銘柄研究

【速報】AT&Tがストリーミングサービスを開始 でご祝儀相場、も投資家が知っておくべきこと

かねてから報道されていたとおり、現地時間の5月27日AT&T(T)が新たなストリーミングサービス、HBO MAXをスタートさせました。

すでにHBOの契約をしている人は追加料金なしで、新規の場合は月額14.99ドルでサービスを受けることが可能となっています。

この報道を好感してか同日の株価は(珍しく)3%以上上昇して終えています。

今回のコロナウィルス発生による生活習慣の劇的な変化がストリーミングサービスへの強い追い風となっていることは確か。

但しこのままこの銘柄の株価が上昇気流に乗るか、と言われればそう簡単ではない、と思っています。

もちろんその一番の理由はライバルの存在、それも強力な。

例えばストリーミングサービスの王者ともいうべきネットフリックスの料金は月額13ドル(スタンダードプラン)。

そしてAT&Tに先立ってサービスを開始したディズニーの場合は月額7ドルとHBO MAXの価格を下回っています。

さらにアップルTVもあればアマゾンプライムビデオもある。

まさに群雄割拠の状況。

そして今回サービス開始にあたりAT&Tが設定した目標が、2025年までに5千万人へのサービス提供と50億ドルの年間売上。

この目標があまりにも保守的。

なぜならすでに現在衛星放送やHBOに契約している顧客が3400万人もいるから。

仮にこれらの人々が全員HBO MAXに乗り換えればそれだけで3400万人は確保、ということになります。

さらにディズニーの場合は全世界でとは言えすでに4月にその5千万人を突破している。

そしてネットフリックスの契約者数は全世界で1.8億人。

いくら米国中心のAT&Tとは言えやはり見劣り感は否めません。

そして事前の評判(関心の高さ)も今一つ。

グーグルのトレンドデータによれば、4月1日と比べHBO MAXの最近の検索が10倍になった、とのことですが、検索数自体をディズニーのディズニープラスと比べると10分の1以下、そしてネットフリックスと比べると20分の1に留まっているのです。

そもそも今回のサービス提供がAT&Tの業績に与える影響はそれほど大きくありません。

仮に会社の目論みどおり2025年までに売上高50億ドルを達成したとしても、その金額は2019年の総売上1812億ドルの3%弱を占めるに過ぎない。

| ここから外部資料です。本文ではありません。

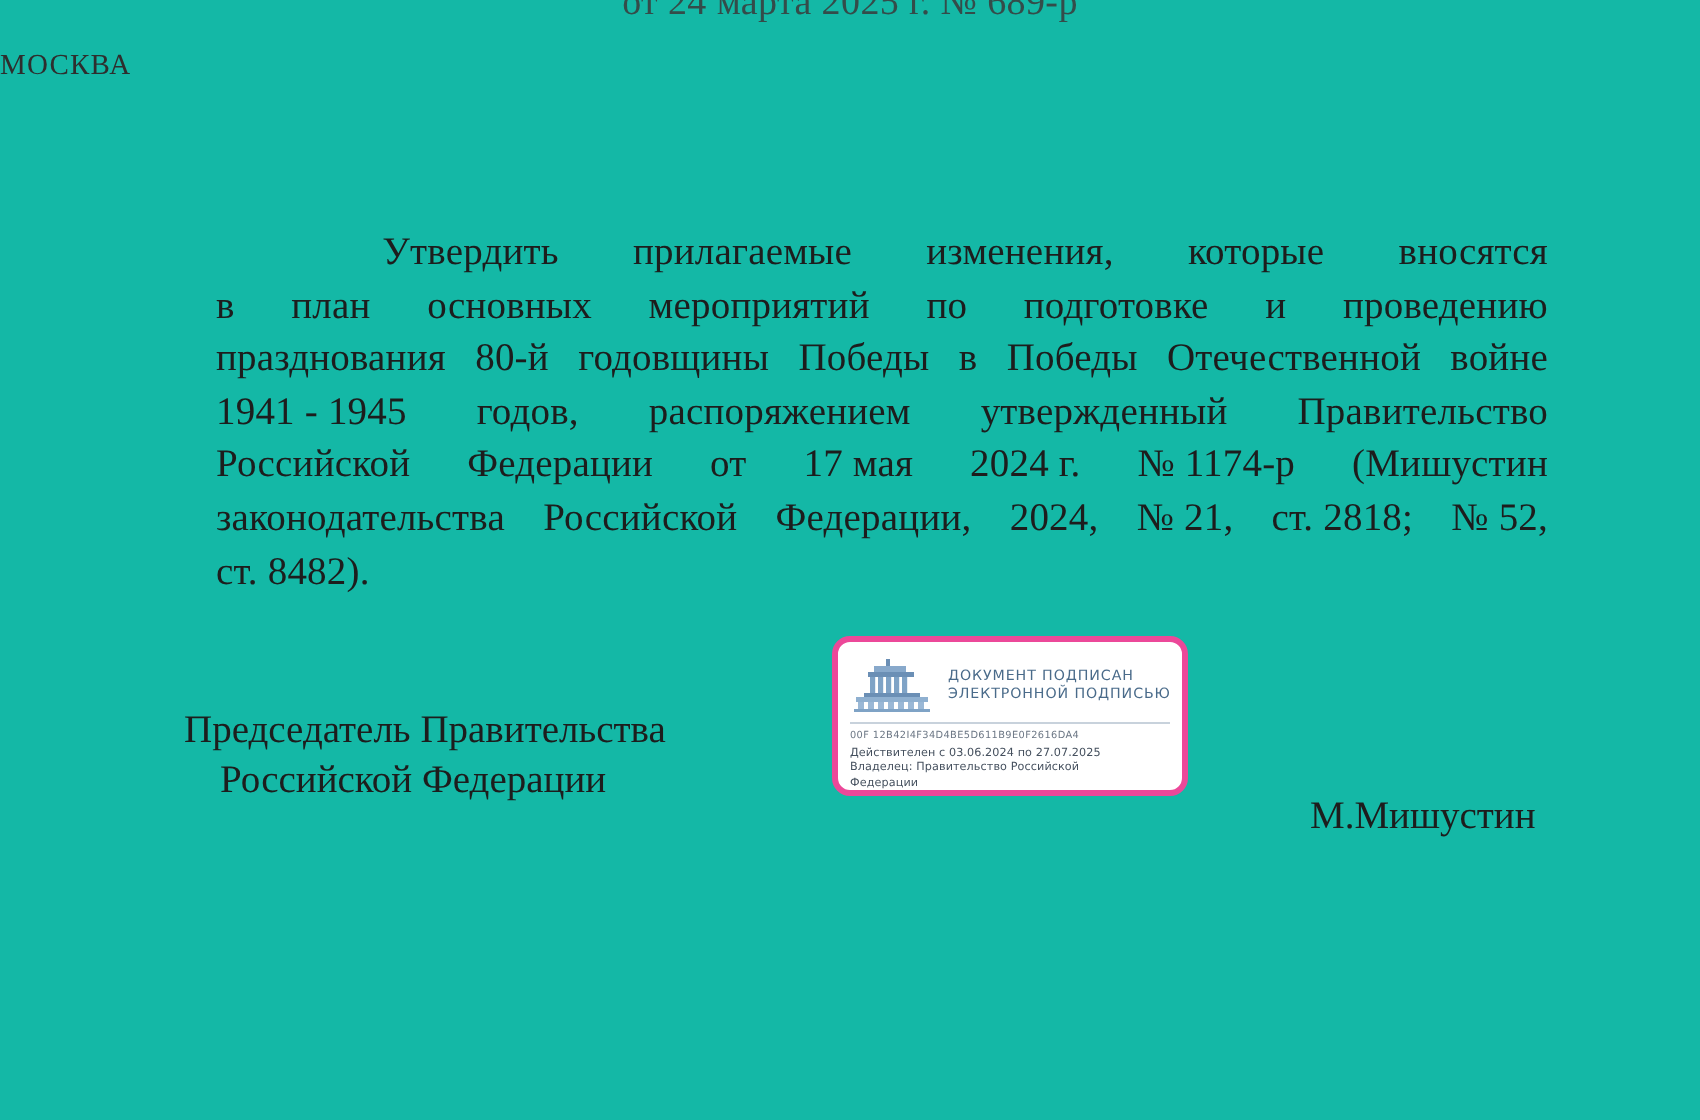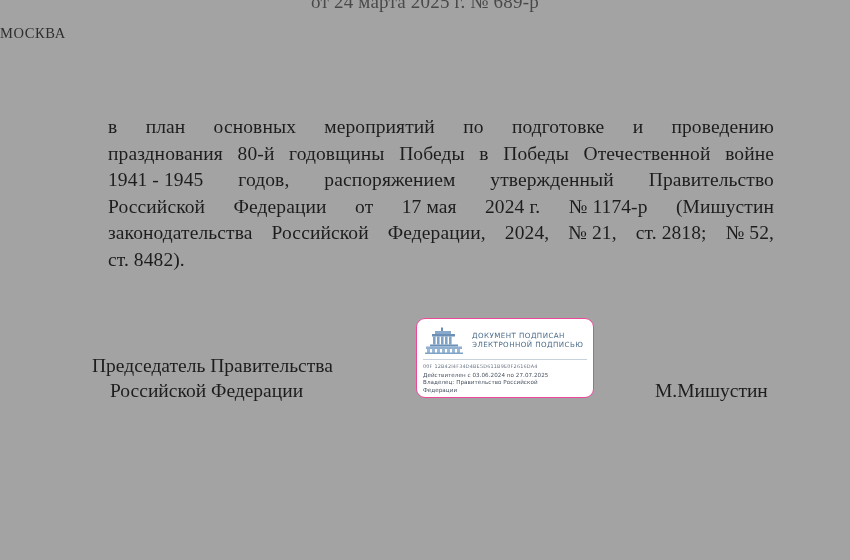--- a/index.html
+++ b/index.html
@@ -12,21 +12,21 @@
     background: #ffffff;
     font-family: "Liberation Serif", serif;
     color: #1b1b1b;
     overflow: hidden;
     position: relative;
   }
   .page {
     position: relative;
     width: 850px;
     height: 560px;
-    background: #a3a3a3;
+    background: #14b8a6;
   }
 
   
   .doc-number {
     position: absolute;
     top: -9px;
     left: 0;
     width: 850px;
     text-align: center;
     font-size: 19px;
@@ -85,34 +85,34 @@
     font-size: 19.5px;
     line-height: 25px;
     color: #1d1d1d;
   }
   .sign-left .l2 {
     padding-left: 18px;
   }
   .sign-name {
     position: absolute;
     left: 655px;
-    top: 380px;
+    top: 398px;
     font-size: 19.5px;
     color: #1d1d1d;
     white-space: nowrap;
   }
 
   
   .stamp {
     position: absolute;
     left: 416px;
     top: 318px;
     width: 178px;
     height: 80px;
-    border: 1px solid #ec4899;
+    border: 3px solid #ec4899;
     border-radius: 9px;
     box-sizing: border-box;
     background: #ffffff;
     padding: 5px 6px 4px 6px;
   }
   .stamp-top {
     display: flex;
     align-items: center;
     gap: 7px;
     height: 32px;
@@ -160,20 +160,28 @@
 </style>
 </head>
 <body>
 
 <div class="page">
 
   <div class="doc-number">от 24 марта 2025 г. № 689-р</div>
   <div class="doc-city">МОСКВА</div>
 
   <div class="body-block">
+    <div class="body-line justify">
+      <span class="indent-spacer"></span>
+      <span class="w">Утвердить</span>
+      <span class="w">прилагаемые</span>
+      <span class="w">изменения,</span>
+      <span class="w">которые</span>
+      <span class="w">вносятся</span>
+    </div>
 
     <div class="body-line justify">
       <span class="w">в</span>
       <span class="w">план</span>
       <span class="w">основных</span>
       <span class="w">мероприятий</span>
       <span class="w">по</span>
       <span class="w">подготовке</span>
       <span class="w">и</span>
       <span class="w">проведению</span>

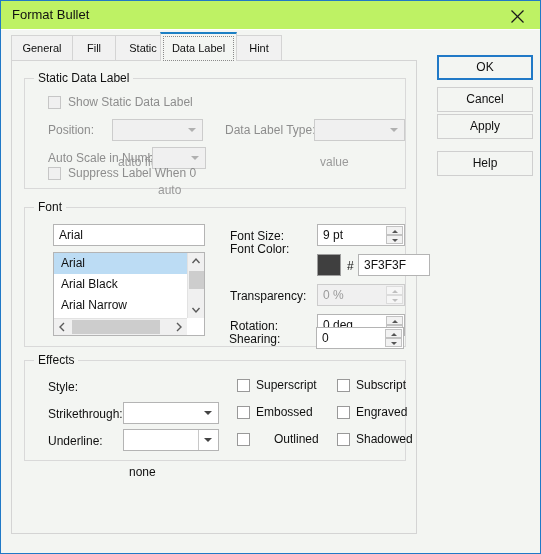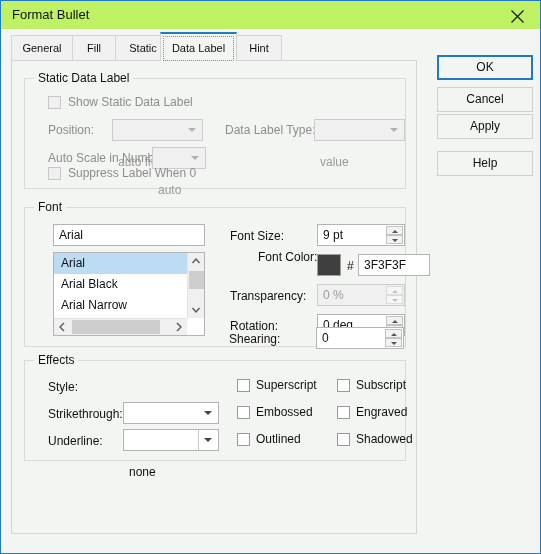--- a/index.html
+++ b/index.html
@@ -472,21 +472,21 @@
         <span class="sbtns">
           <span class="sb up">
               <i></i>
             </span>
           <span class="sb dn">
               <i></i>
             </span>
         </span>
       </div>
 
-      <span class="lbl" style="left:205px;top:42px;margin-left:28px;">Font Color:</span>
+      <span class="lbl" style="left:205px;top:34px;">Font Color:</span>
       <span id="color-swatch" style="left:292px;top:46px;background:#3F3F3F;"></span>
       <span class="lbl" style="left:322px;top:51px;">#</span>
       <div class="tin" style="left:333px;top:46px;width:72px;">
         <span>3F3F3F</span>
       </div>
 
       <span class="lbl" style="left:205px;top:81px;">Transparency:</span>
       <div class="spin disabled" style="left:292px;top:76px;width:88px;">
         <span class="sval">0 %</span>
         <span class="sbtns">
@@ -553,21 +553,21 @@
       <span class="cb" style="left:312px;top:18px;"></span>
       <span class="lbl" style="left:331px;top:17px;">Subscript</span>
 
       <span class="cb" style="left:212px;top:45px;"></span>
       <span class="lbl" style="left:231px;top:44px;">Embossed</span>
 
       <span class="cb" style="left:312px;top:45px;"></span>
       <span class="lbl" style="left:331px;top:44px;">Engraved</span>
 
       <span class="cb" style="left:212px;top:72px;"></span>
-      <span class="lbl" style="left:231px;top:71px;">Outlined</span>
+      <span class="lbl" style="left:249px;top:71px;">Outlined</span>
 
       <span class="cb" style="left:312px;top:72px;"></span>
       <span class="lbl" style="left:331px;top:71px;">Shadowed</span>
     </div>
 
   </div>
 
   <div class="dlgbtn default" style="left:436px;top:54px;">
     <span>OK</span>
   </div>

ということで、むしろ今回のストリーミングサービスは、

じり貧状態が続くケーブルテレビや衛星放送事業での契約者数の減少分を相殺する、つまり食い止める存在。

と考えると非常にわかりやすい、というか、今後の業績への影響を正しく理解できるのでは、と思っています。

(セサミストリートやスタジオジブリ作品が大好き、というだけでのAT&Tへの投資にあたってはくれぐれも自己責任でお願いいたします。)